The Carsharing Trend: Past, Present, and Future Overview of Shared Mobility

Sep 18, 2018

The carsharing trend is much more than a fad, and as we know it today, it’s become a very viable form of shared transportation in many countries globally. As we move forward with more and more shared means of transportation, we hone in on carsharing specifically to understand where we are headed: let’s take a look at the carsharing trend with past, present, and future overviews.

Overview: The Carsharing Trend

Our carsharing past

carsharing history - zurich 1948

Carsharing initially began much sooner than you might think, when a housing cooperative in Zurich, Switzerland thought it would be a useful arrangement for its tenants and launched in 1948. During the 1970’s and 1980’s, larger-scale carshare projects launched in France and Amsterdam but only lasted a few years.

Carsharing reemerged in the 90’s when small carshare programs in Switzerland and Germany saw small and slow growth. StattAuto paved the way in Germany with its successful business model, and is credited for opening up the path for carshare programs in the United States by showing early success and growth.

The first official carshare operator in the United States was Carshare Portland, which began in 1998 and was launched by carshare expert Dave Brook.
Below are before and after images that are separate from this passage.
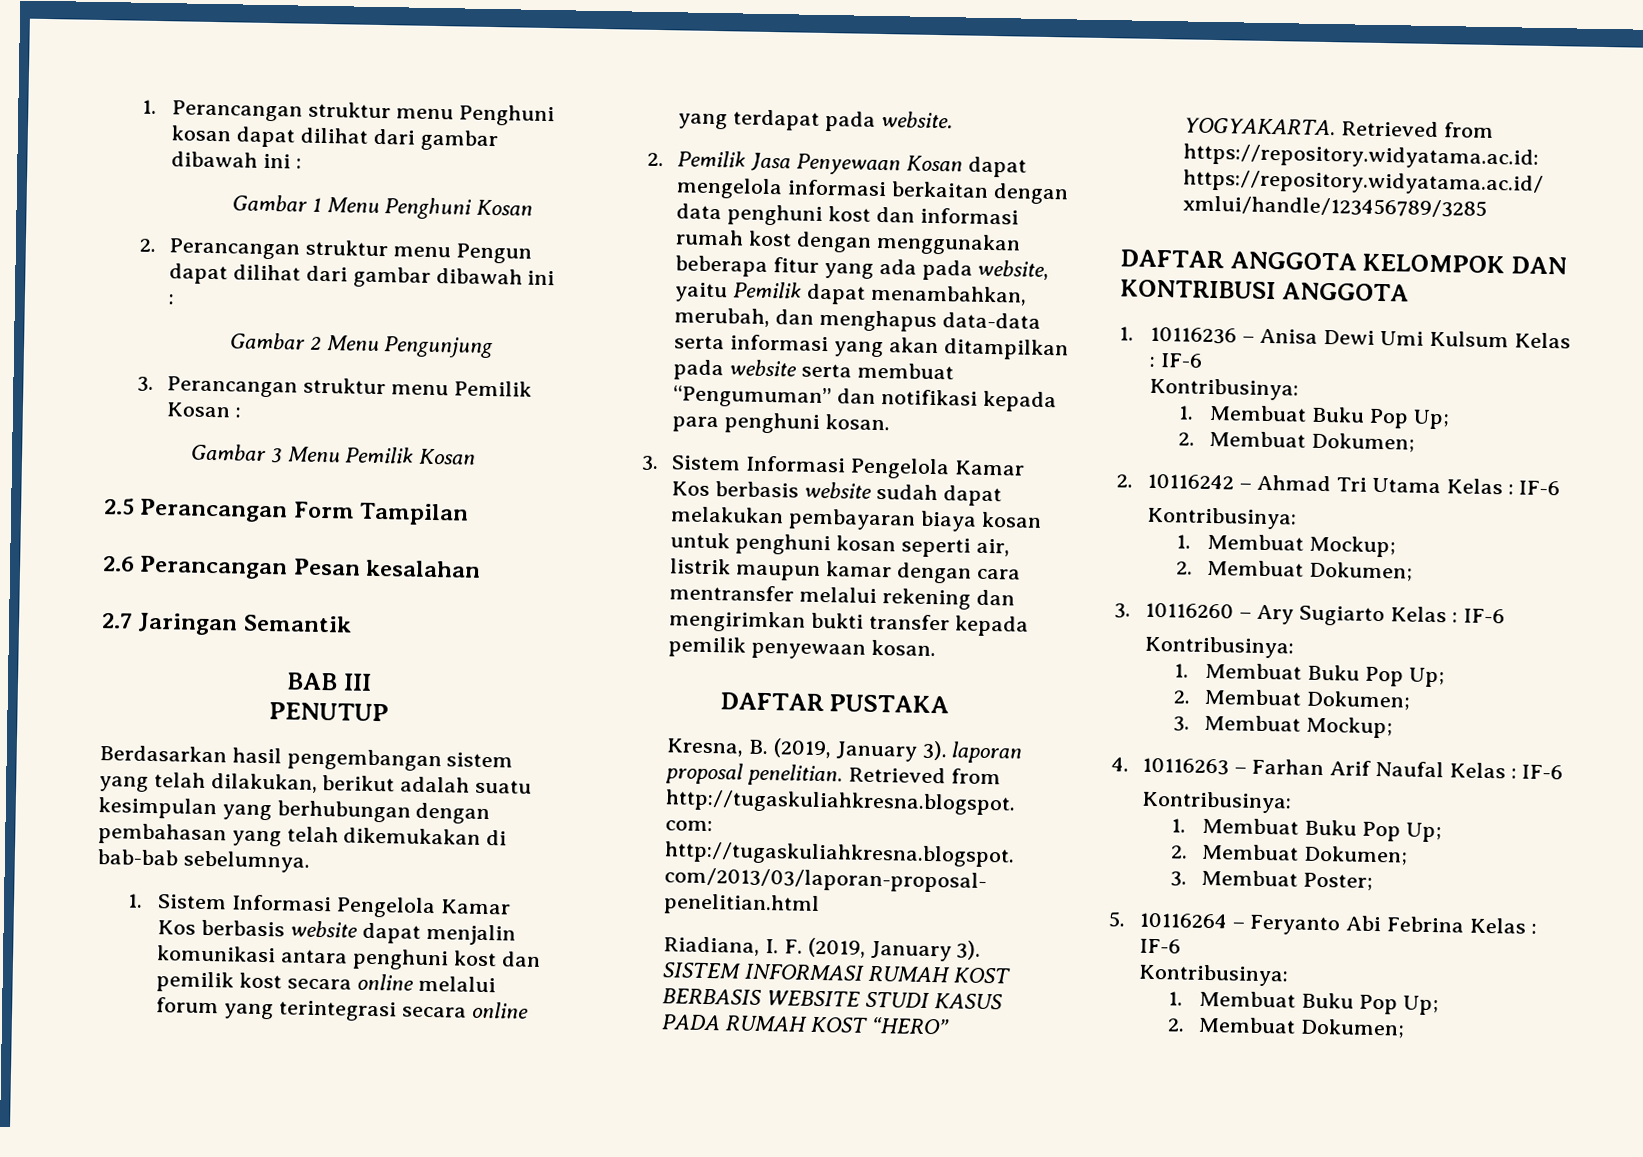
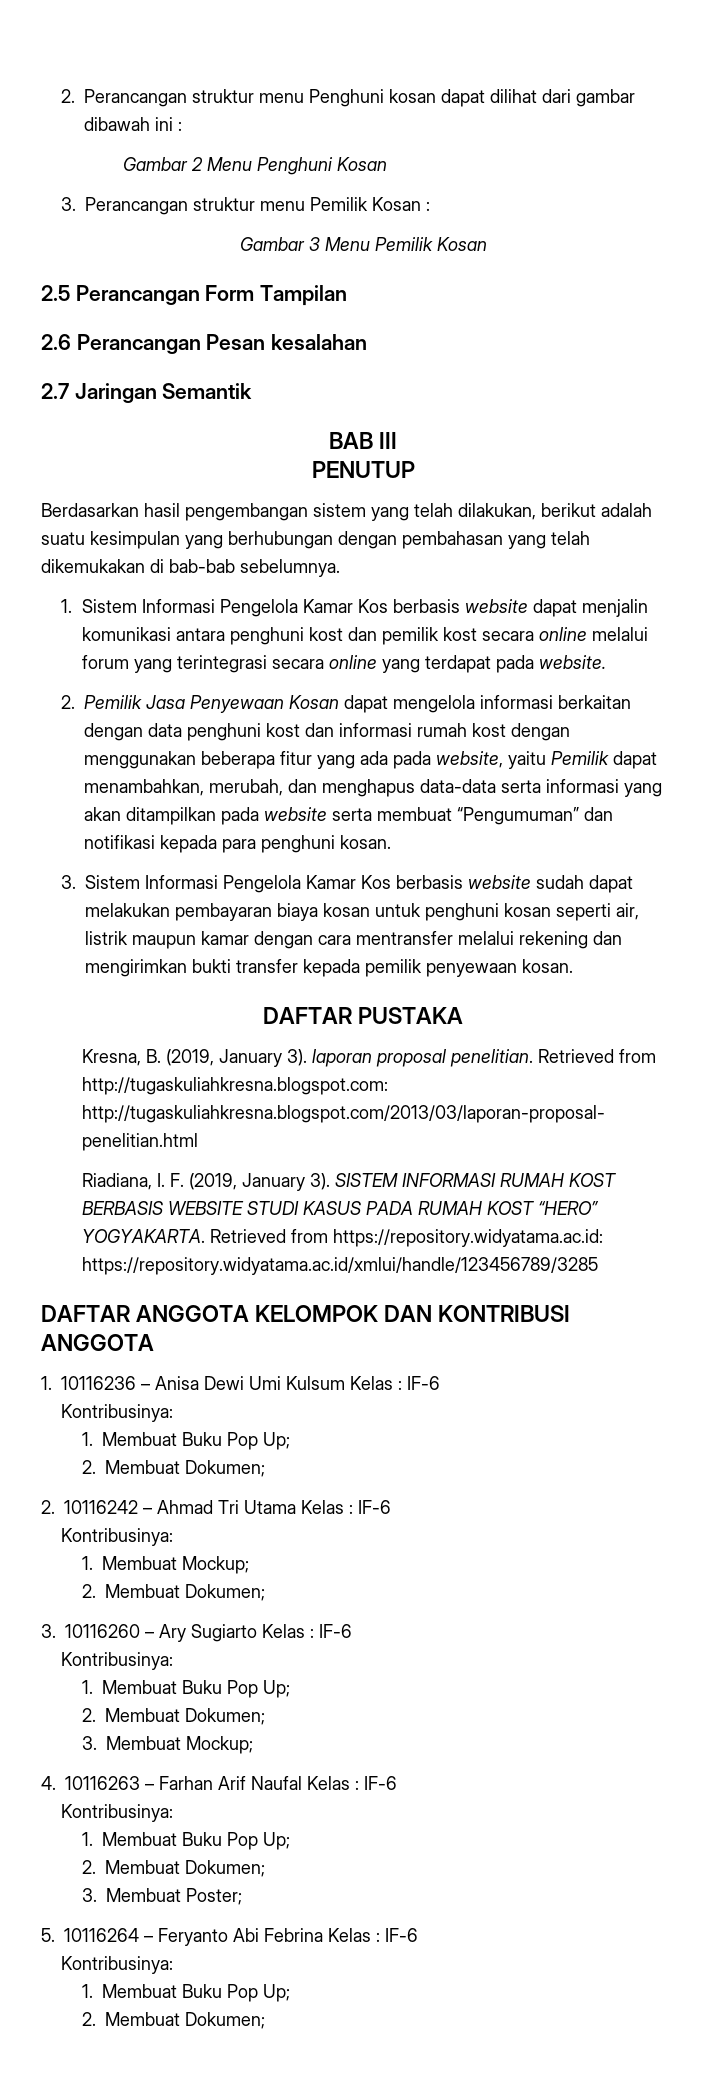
- 1. Perancangan struktur menu Penghuni kosan dapat dilihat dari gambar dibawah ini :
+ 2. Perancangan struktur menu Penghuni kosan dapat dilihat dari gambar dibawah ini :
- Gambar 1 Menu Penghuni Kosan
+ Gambar 2 Menu Penghuni Kosan
- 2. Perancangan struktur menu Pengun dapat dilihat dari gambar dibawah ini :
- Gambar 2 Menu Pengunjung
Carshare Portland started with just one vehicle and a few neighbours who shared its use, and the program eventually grew to roughly 20 vehicles.

Then, in 2000, two Boston women Robin Chase and Antje Danielson started Zipcar, Flexcar was launched in Seattle and purchased Carshare Portland, and by 2007 Flexcar and Zipcar underwent a merger. The rest is history!

Carsharing Present-day

modo carsharing 2018

According to TSRC’s recent report entitled Innovative Mobility: Carsharing Outlook, carsharing was operating in 46 countries and six continents as of October 2016 with over 2,000 cities, approximately 15 million members, and 157,000 vehicles. 

At this time Asia was the leading carsharing region with 58% of the worldwide membership and 43% of global fleets. The second largest was Europe with 29% of worldwide members and 37% of vehicle fleets. One-way carsharing accounted for 30.98% of global membership and 26.0% of global fleets deployed.

The 2016 global one-way market share represents a 76% increase in membership and a 23% increase in fleets since 2014. Roundtrip carsharing accounted for 69% and 73.9% of global membership and fleets deployed, respectively.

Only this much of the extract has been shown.